● **Dataset entries**:
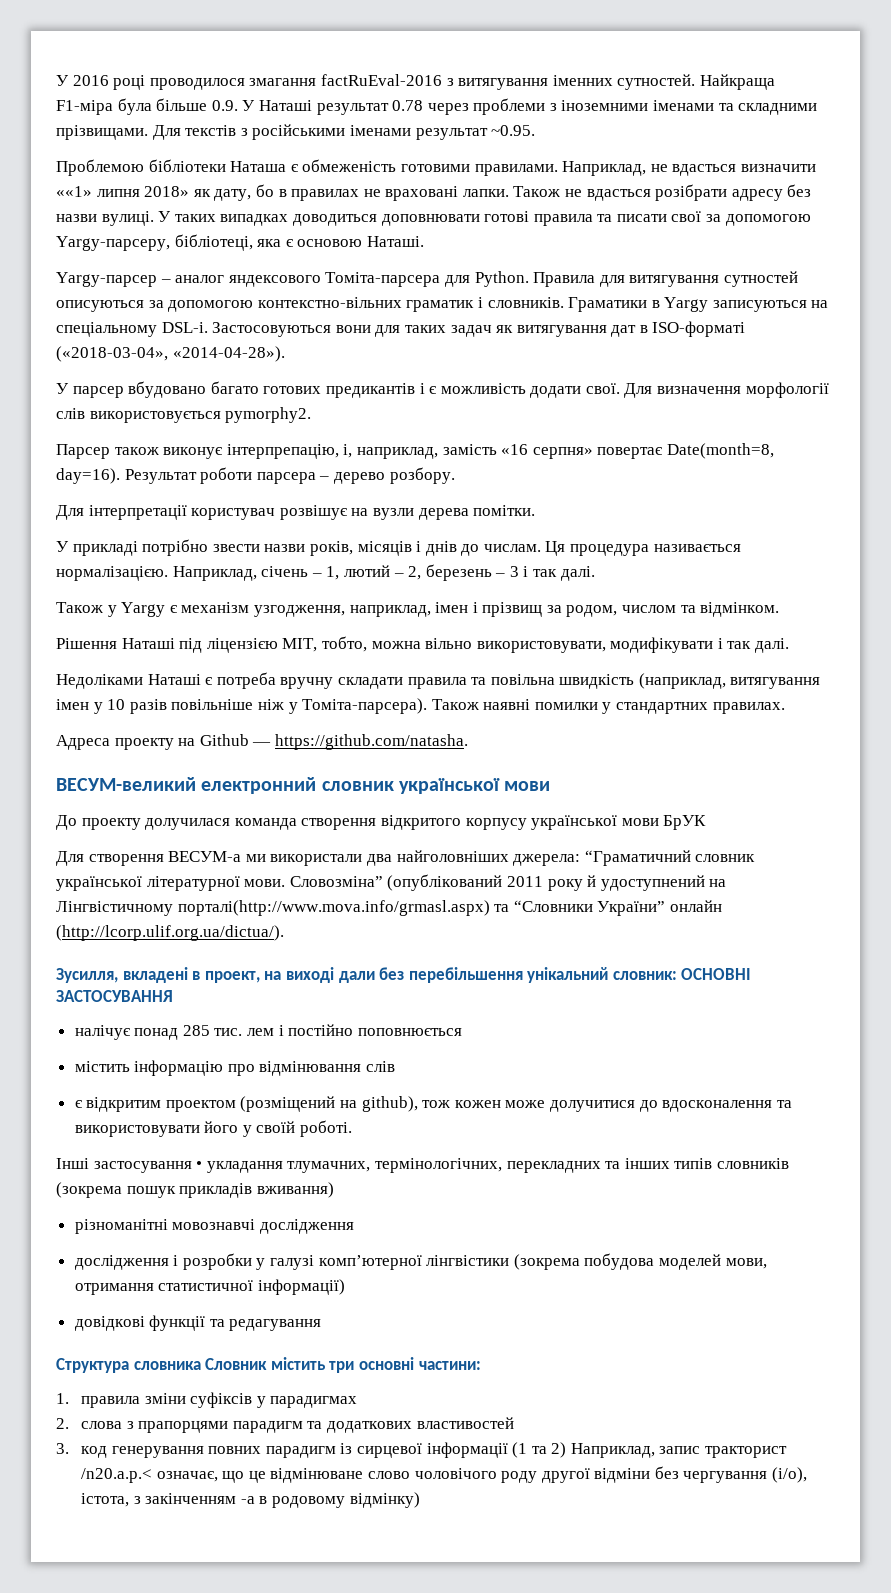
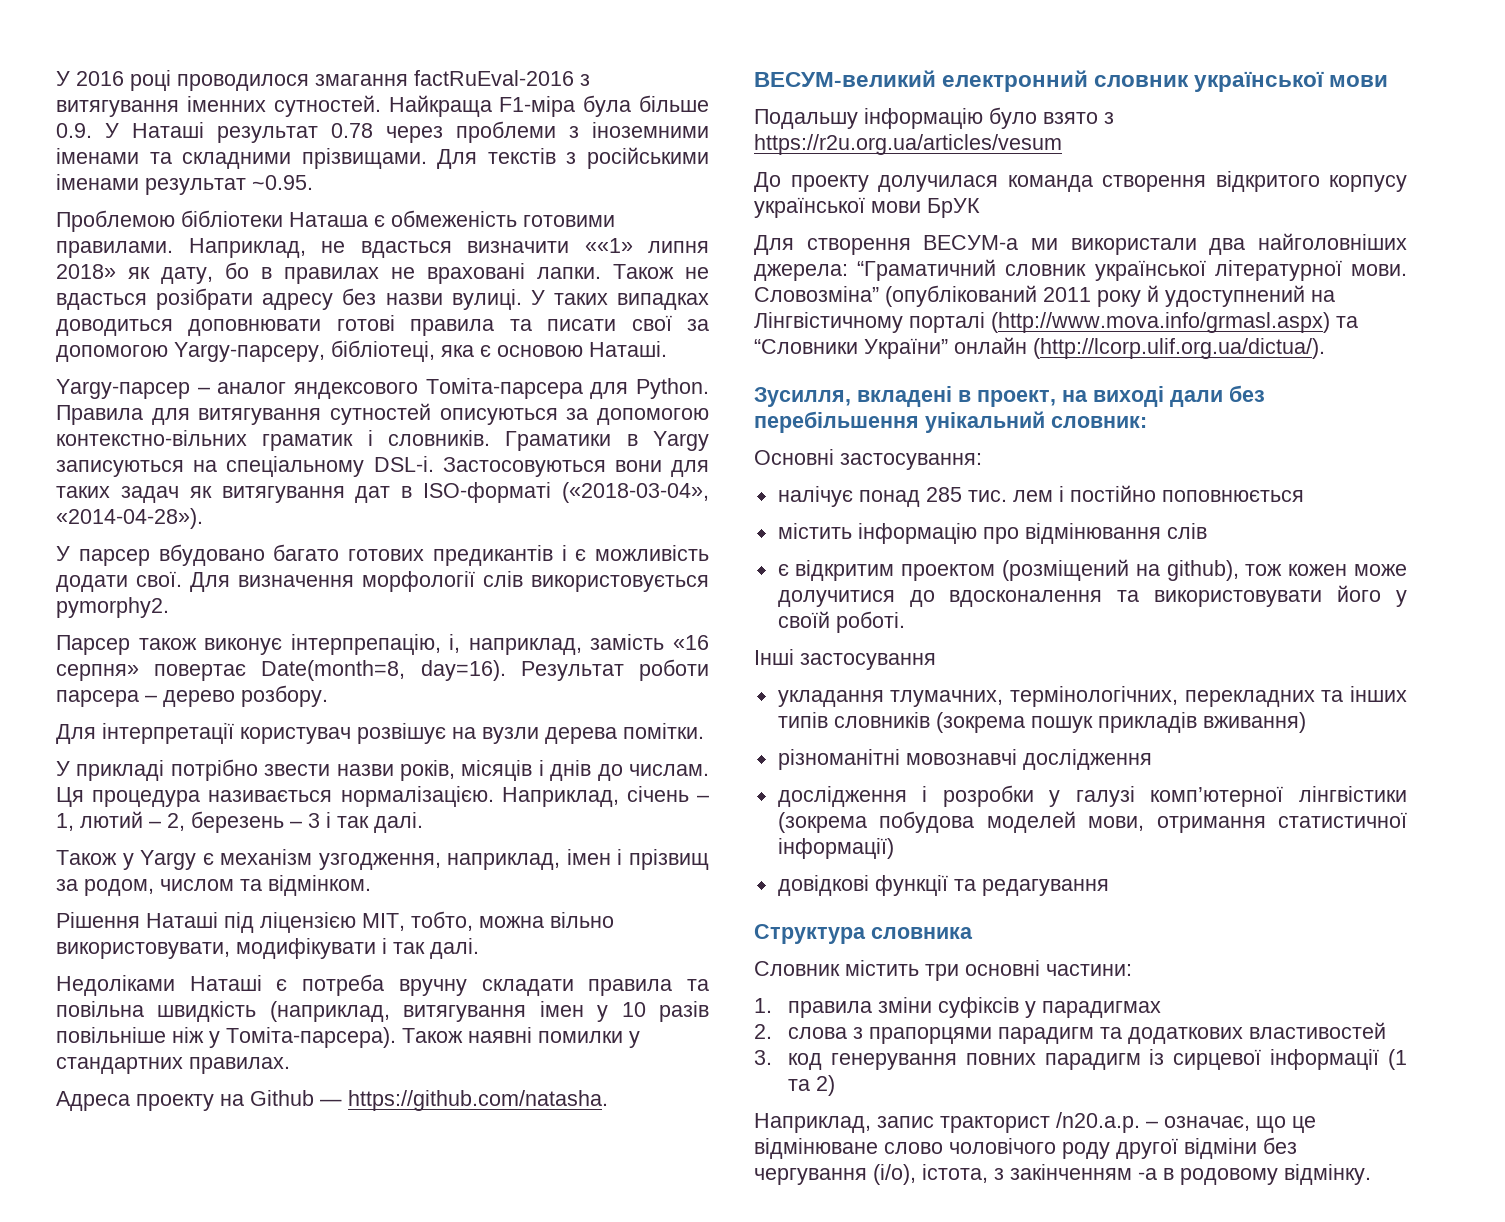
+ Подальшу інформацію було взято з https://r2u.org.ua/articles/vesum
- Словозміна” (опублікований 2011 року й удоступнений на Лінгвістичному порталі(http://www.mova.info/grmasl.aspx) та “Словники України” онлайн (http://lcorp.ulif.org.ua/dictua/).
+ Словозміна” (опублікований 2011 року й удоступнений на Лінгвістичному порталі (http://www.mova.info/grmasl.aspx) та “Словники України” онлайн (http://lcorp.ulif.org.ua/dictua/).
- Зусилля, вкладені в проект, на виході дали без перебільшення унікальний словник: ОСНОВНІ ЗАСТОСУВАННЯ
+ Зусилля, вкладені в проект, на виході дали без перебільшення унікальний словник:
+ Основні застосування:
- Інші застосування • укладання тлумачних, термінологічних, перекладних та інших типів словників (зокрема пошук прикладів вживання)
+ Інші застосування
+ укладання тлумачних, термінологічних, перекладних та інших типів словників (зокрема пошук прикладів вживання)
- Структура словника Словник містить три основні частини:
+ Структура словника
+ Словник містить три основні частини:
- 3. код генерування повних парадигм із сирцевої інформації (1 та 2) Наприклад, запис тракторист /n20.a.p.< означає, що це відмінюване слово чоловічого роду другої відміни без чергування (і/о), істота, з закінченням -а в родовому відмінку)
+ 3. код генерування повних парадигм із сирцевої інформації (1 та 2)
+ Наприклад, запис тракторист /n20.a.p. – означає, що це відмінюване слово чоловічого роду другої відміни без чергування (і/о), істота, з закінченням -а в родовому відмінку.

● **The problem**: If a picture appears among the entries, omit it and reproduce everything else exactly.

● **Reply**:
+ Подальшу інформацію було взято з https://r2u.org.ua/articles/vesum
- Словозміна” (опублікований 2011 року й удоступнений на Лінгвістичному порталі(http://www.mova.info/grmasl.aspx) та “Словники України” онлайн (http://lcorp.ulif.org.ua/dictua/).
+ Словозміна” (опублікований 2011 року й удоступнений на Лінгвістичному порталі (http://www.mova.info/grmasl.aspx) та “Словники України” онлайн (http://lcorp.ulif.org.ua/dictua/).
- Зусилля, вкладені в проект, на виході дали без перебільшення унікальний словник: ОСНОВНІ ЗАСТОСУВАННЯ
+ Зусилля, вкладені в проект, на виході дали без перебільшення унікальний словник:
+ Основні застосування:
- Інші застосування • укладання тлумачних, термінологічних, перекладних та інших типів словників (зокрема пошук прикладів вживання)
+ Інші застосування
+ укладання тлумачних, термінологічних, перекладних та інших типів словників (зокрема пошук прикладів вживання)
- Структура словника Словник містить три основні частини:
+ Структура словника
+ Словник містить три основні частини:
- 3. код генерування повних парадигм із сирцевої інформації (1 та 2) Наприклад, запис тракторист /n20.a.p.< означає, що це відмінюване слово чоловічого роду другої відміни без чергування (і/о), істота, з закінченням -а в родовому відмінку)
+ 3. код генерування повних парадигм із сирцевої інформації (1 та 2)
+ Наприклад, запис тракторист /n20.a.p. – означає, що це відмінюване слово чоловічого роду другої відміни без чергування (і/о), істота, з закінченням -а в родовому відмінку.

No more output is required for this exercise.